I come from a SQL world where lookups are done by several object properties (published = TRUE or user_id = X) and there are no joins anywhere (because of the 1:1 cache layer). It seems that a document database would be a good fit for my data.
I am trying to figure-out if there is a way to pass one (or more) object properties to a CouchDB map/reduce function to find matching documents in a database without creating dozens of views for each document type.
Is it possible to pass the desired document property key(s) to match at run-time to CouchDB and have it return the objects that match (or the count of object that match for pagination)?
For example, on one page I want all posts with a doc.user_id
of X that are doc.published
. On another page I might want all documents with doc.tags[]
with the tag "sport".
You could build a view that iterates over the keys in the document, and emits a key of [propertyName, propertyValue]
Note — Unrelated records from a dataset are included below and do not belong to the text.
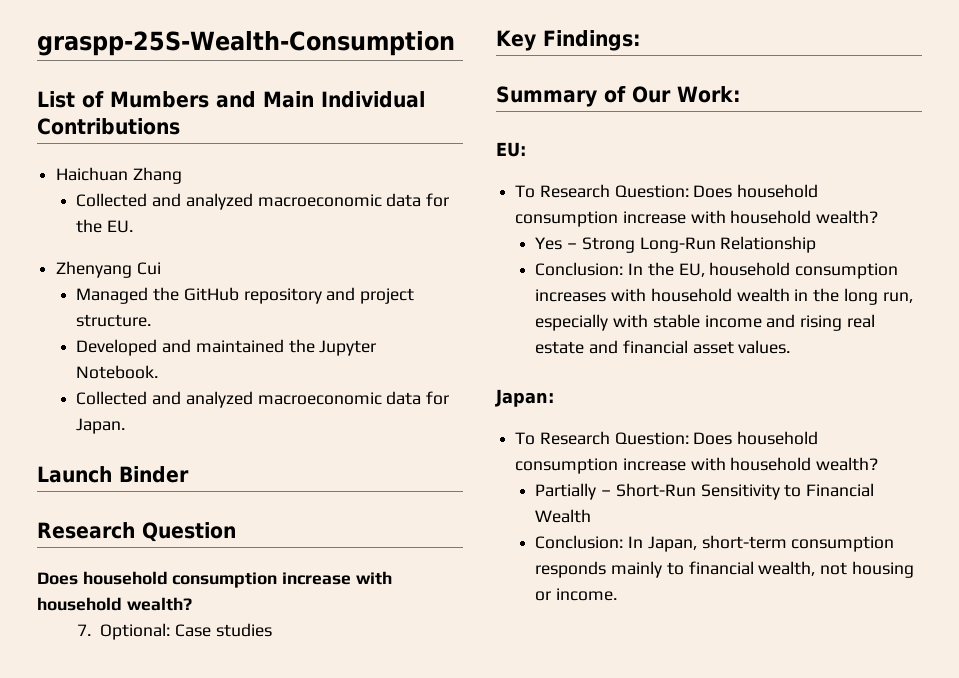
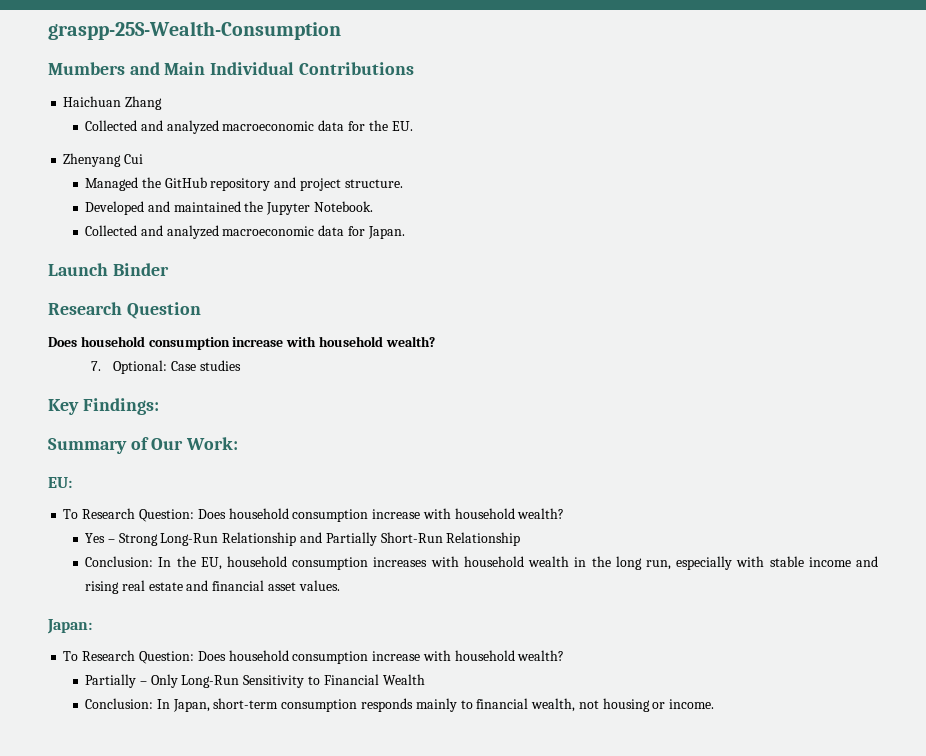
- List of Mumbers and Main Individual Contributions
+ Mumbers and Main Individual Contributions
- Yes – Strong Long-Run Relationship
+ Yes – Strong Long-Run Relationship and Partially Short-Run Relationship
- Partially – Short-Run Sensitivity to Financial Wealth
+ Partially – Only Long-Run Sensitivity to Financial Wealth

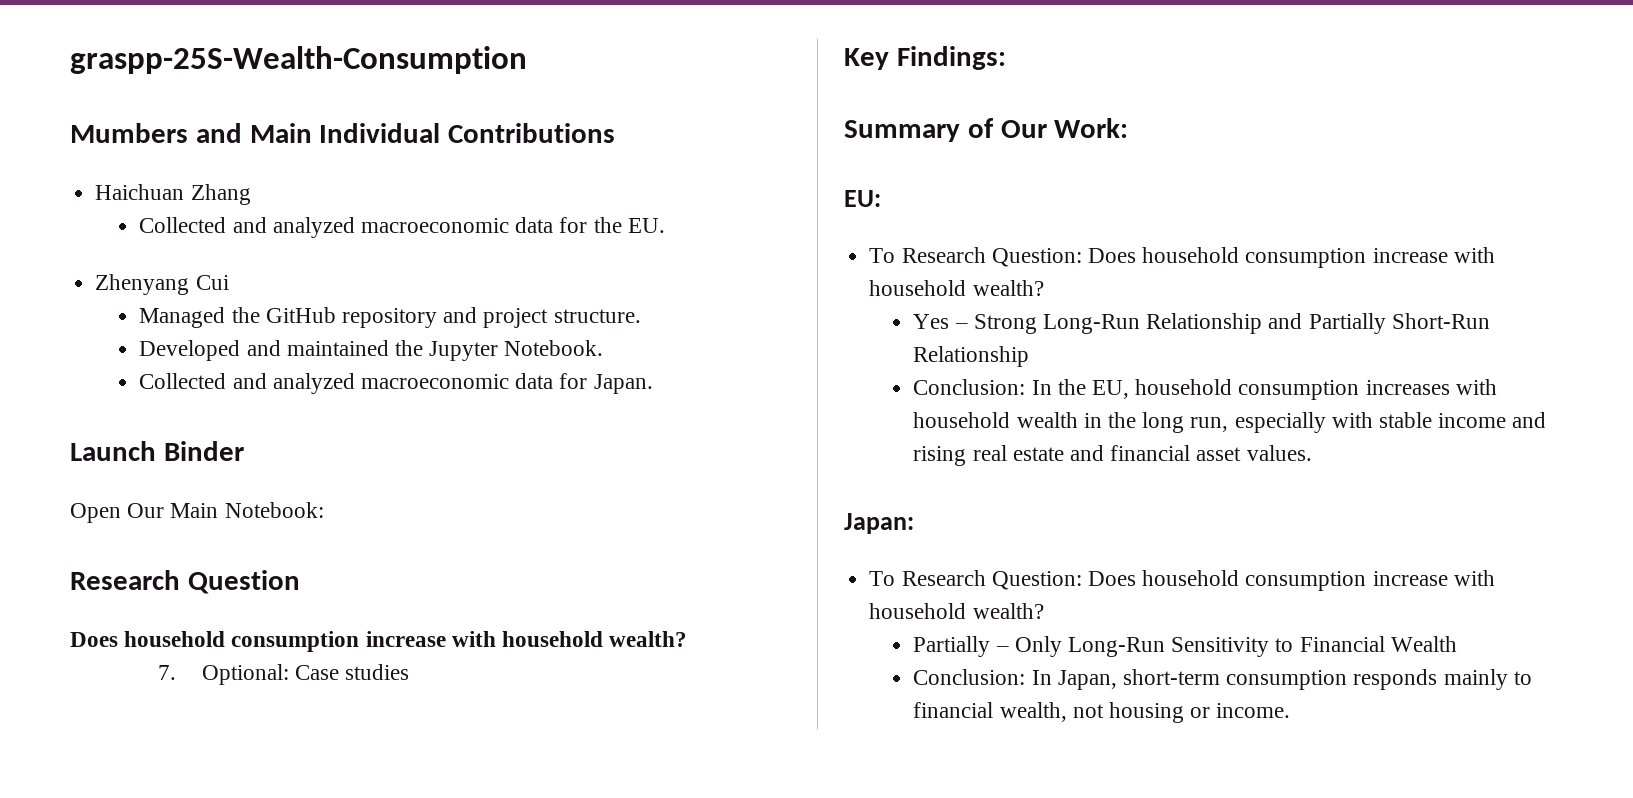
+ Open Our Main Notebook:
- that way you're building a single index with EVERYTHING prop/value in it. Would be massive, no idea how performance would be to build, and disk usage (probably bad).
Map function would look something like:
// note - totally untested, my CouchDB fu is rusty
function(doc) {
for(prop in doc) {
emit([prop, doc[prop]], null);
}
}
Works for the basic case of simple properties, and can be extended to be smart about arrays, and emit a prop/value pair for each item in the array. That would let you handle the tags.
To query on it, set [prop] as your query key on the view.